# 2001 Dodge Ram 2500



## snowman79 (Nov 27, 2007)

Found a dodge ram 2500 that i am pretty interested in. I am hoping next winter to have a few accounts of my own for snow plowing. I was wondering what size plow you would suggest for this truck. Its a 2001 dodge ram 2500 with the cummins. Short bed quad cab. I really like western plows so either western or maybe a stainless fisher are the brands i want to stick with. I know i want to go with either a 7.5 or 8 straight blade but I dont know what you all suggest or what itll handle.

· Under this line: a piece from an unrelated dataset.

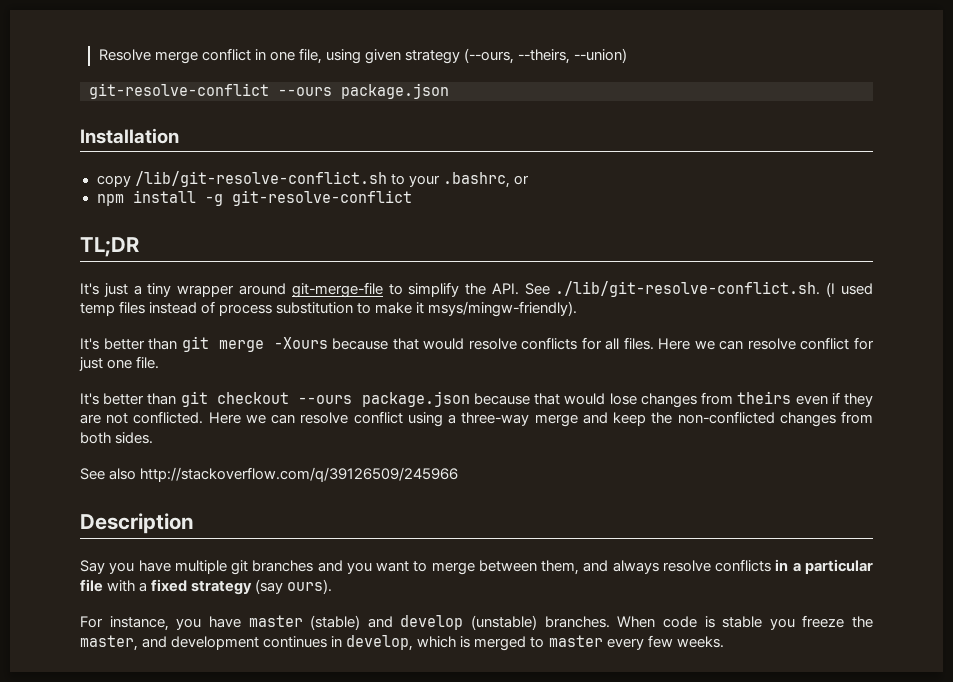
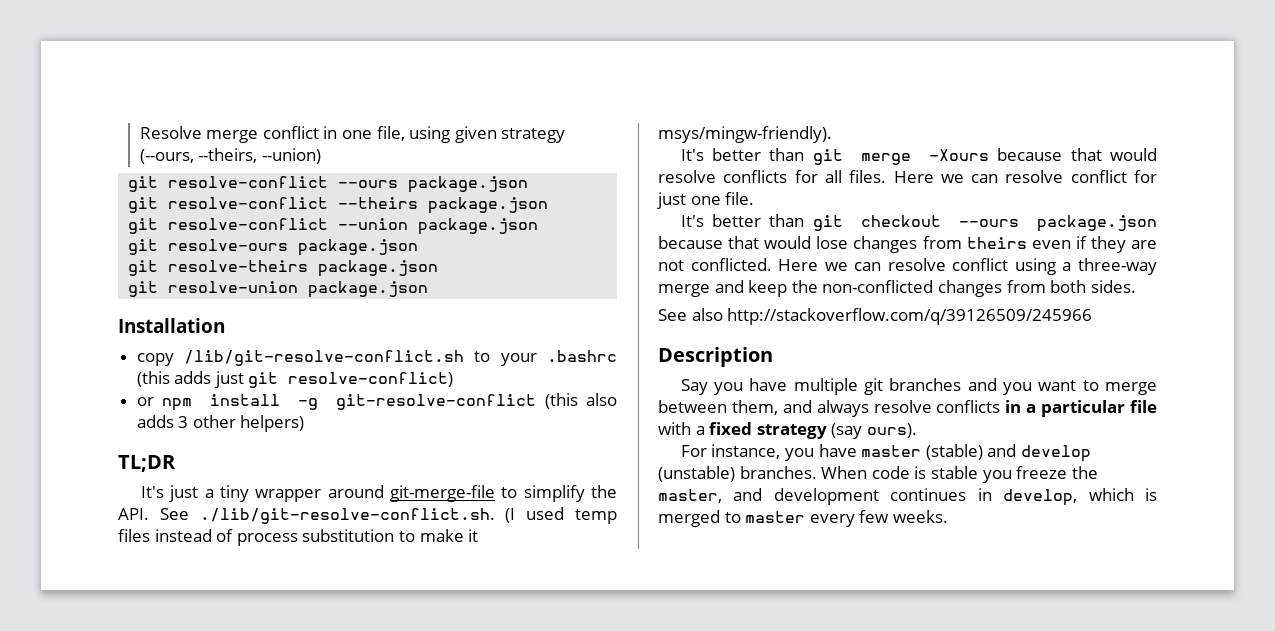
[89,83,449,99] git-resolve-conflict --ours package.json -> [128,176,529,193] [128,197,549,214] [128,218,539,235] [128,239,419,256] [128,260,439,277] [128,281,429,298] git resolve-conflict --ours package.json // git resolve-conflict --theirs package.json // git resolve-conflict --union package.json // git resolve-ours package.json // git resolve-theirs package.json // git resolve-union package.json
[442,172,510,188] .bashrc, -> [547,350,617,362] [136,371,454,388] .bashrc (this adds just git resolve-conflict) //
(529, 180) // -> (154, 401) none
(412, 198) none -> [544,393,617,409] [136,415,305,432] (this also adds 3 other helpers)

Thanks!


----------



## Stik208 (Oct 19, 2004)

9 foot Fisher HD/X Blade or since you like Western 9 foot Pro-Plus.


----------



## snowman79 (Nov 27, 2007)

9 is a little big for my liking as i will be doing a lot or tight accounts. so would a 7,5 or 8 work well? pro pro plus? i dont know what to go with


----------



## mnglocker (Dec 24, 2008)

I'd get a 9.5' Western MVP. You can still sqeeze that into tight spots, you can stack better, and it'll cut throught the air better.


----------



## mnglocker (Dec 24, 2008)

snowman79;894942 said:


> 9 is a little big for my liking as i will be doing a lot or tight accounts. so would a 7,5 or 8 work well? pro pro plus? i dont know what to go with


A 7.5' is an utter waste of time, especially on a HD 3/4ton. 8' is the bare minimum if you want a clean swath when the blade is angled.


----------



## JDiepstra (Sep 15, 2008)

You guys fail to mention that putting a 9'+ plow on that truck will grossly overweigh the front end. The Cummins is already 300 lbs heavier than a Ford or Chevy diesel, and 9' of plow is probably too much, especially when he doesn't want 9' of plow. Get an get an 8'. You can always put wings on it if you find you wish your plow was bigger.


----------



## snowman79 (Nov 27, 2007)

yea an 8 sounds good now should i go with a steel plow or poly as western offers both.


----------



## JDiepstra (Sep 15, 2008)

Check the weight on both blows. It's my understanding the poly is often heavier because it needs more reinforcement. It's advantage is that snow doesn't stick to it as much. But I haven't had that problem with my steel plow either so........ I'd go with the lighter one.


----------



## Grass Master (Feb 17, 2008)

snowman79;894849 said:


> I know i want to go with either a 7.5 or 8 straight blade but I dont know what you all suggest or what itll handle. Thanks!


The one thing I don't like about our Ultra Mount is the angling cylinders are SO close to the ground. Occasionally we have issues with the rams scraping pretty hard. FYI


----------